→ Exercise instructions:
Scan the entries below for the word "Yeni". Copy out every line in which it occurs.

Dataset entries
┌──
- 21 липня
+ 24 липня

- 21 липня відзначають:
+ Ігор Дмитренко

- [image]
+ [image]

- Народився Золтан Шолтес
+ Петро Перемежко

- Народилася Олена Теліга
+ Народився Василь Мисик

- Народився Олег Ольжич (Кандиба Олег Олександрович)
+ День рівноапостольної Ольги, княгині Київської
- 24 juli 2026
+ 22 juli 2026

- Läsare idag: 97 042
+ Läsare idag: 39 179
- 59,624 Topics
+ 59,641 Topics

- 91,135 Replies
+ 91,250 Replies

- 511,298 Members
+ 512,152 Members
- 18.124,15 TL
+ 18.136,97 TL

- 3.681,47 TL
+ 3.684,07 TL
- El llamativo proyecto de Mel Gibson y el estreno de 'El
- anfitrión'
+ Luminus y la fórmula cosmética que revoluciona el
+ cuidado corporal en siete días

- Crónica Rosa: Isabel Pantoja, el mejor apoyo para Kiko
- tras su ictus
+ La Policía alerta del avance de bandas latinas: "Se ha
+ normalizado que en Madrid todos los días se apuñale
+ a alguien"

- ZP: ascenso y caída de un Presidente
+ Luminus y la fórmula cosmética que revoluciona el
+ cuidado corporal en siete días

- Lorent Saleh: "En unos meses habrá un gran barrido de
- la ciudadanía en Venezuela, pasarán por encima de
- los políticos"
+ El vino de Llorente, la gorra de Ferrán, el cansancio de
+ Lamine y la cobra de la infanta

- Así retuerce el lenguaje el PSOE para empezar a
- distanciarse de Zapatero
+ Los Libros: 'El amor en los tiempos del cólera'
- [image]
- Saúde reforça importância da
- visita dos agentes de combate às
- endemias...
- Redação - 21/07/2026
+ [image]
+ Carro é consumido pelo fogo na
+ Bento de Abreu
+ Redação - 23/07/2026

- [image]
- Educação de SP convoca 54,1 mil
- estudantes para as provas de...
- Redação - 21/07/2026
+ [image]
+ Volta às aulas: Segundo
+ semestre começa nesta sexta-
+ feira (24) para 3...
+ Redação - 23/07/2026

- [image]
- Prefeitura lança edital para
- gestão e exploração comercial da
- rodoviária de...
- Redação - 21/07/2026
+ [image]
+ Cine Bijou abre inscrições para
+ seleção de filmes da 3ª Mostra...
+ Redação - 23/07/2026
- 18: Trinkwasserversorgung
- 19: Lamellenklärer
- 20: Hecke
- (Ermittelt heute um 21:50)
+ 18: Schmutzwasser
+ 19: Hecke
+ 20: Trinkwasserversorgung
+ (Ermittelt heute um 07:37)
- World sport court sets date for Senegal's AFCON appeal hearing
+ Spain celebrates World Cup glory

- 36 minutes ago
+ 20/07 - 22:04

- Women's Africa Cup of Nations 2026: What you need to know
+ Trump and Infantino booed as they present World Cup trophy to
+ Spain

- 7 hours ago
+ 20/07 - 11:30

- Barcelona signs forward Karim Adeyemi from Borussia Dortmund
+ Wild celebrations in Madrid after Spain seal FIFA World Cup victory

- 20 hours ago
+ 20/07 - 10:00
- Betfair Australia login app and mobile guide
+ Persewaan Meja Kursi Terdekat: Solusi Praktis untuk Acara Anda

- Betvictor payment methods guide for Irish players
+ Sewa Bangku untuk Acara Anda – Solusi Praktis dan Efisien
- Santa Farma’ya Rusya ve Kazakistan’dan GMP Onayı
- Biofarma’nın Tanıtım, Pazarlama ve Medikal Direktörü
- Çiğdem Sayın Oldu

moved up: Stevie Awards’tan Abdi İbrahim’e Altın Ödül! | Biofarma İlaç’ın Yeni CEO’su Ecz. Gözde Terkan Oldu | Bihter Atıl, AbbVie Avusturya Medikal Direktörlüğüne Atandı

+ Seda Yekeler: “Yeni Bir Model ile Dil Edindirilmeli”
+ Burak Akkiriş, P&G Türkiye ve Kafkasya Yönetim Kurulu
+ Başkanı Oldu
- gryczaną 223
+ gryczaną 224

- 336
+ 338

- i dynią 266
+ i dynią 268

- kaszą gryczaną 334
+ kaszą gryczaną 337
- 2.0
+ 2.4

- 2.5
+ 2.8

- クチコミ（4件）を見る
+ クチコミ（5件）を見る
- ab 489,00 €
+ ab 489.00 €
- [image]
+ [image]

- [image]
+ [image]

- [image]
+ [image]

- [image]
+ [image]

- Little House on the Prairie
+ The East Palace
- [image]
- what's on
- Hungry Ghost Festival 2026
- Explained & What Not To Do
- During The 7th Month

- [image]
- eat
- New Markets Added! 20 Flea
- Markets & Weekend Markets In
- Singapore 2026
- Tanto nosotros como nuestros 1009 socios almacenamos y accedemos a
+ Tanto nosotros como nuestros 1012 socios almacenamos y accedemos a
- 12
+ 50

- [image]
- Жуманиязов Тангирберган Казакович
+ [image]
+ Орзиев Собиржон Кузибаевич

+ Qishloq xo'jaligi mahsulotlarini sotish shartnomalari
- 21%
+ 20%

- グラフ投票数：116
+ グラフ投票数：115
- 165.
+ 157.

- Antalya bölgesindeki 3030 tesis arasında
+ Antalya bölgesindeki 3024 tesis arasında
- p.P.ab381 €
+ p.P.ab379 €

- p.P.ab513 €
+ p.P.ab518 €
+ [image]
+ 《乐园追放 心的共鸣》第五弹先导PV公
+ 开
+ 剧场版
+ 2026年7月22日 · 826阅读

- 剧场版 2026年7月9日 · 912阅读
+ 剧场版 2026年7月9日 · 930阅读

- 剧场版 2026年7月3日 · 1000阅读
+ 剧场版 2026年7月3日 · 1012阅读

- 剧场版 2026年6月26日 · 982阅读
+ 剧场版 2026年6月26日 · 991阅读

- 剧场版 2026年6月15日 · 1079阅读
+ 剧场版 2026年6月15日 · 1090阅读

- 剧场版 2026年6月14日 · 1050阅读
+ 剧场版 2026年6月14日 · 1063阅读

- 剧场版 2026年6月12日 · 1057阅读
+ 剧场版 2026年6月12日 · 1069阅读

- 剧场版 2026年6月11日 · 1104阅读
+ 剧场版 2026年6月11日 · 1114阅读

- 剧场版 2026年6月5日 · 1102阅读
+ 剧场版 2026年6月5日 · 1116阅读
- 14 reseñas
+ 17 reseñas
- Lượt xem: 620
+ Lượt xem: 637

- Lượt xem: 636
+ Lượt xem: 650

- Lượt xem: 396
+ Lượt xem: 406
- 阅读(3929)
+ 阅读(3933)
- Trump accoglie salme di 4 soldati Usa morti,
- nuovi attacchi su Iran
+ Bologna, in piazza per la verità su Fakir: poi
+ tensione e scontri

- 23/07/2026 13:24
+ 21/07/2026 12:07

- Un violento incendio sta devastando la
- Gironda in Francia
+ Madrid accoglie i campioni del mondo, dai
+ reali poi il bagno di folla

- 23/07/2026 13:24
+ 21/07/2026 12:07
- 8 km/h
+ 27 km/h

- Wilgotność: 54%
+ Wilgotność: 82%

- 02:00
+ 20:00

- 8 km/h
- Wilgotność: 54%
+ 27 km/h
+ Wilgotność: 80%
└──
→ Solution:
moved up: Stevie Awards’tan Abdi İbrahim’e Altın Ödül! | Biofarma İlaç’ın Yeni CEO’su Ecz. Gözde Terkan Oldu | Bihter Atıl, AbbVie Avusturya Medikal Direktörlüğüne Atandı
+ Seda Yekeler: “Yeni Bir Model ile Dil Edindirilmeli”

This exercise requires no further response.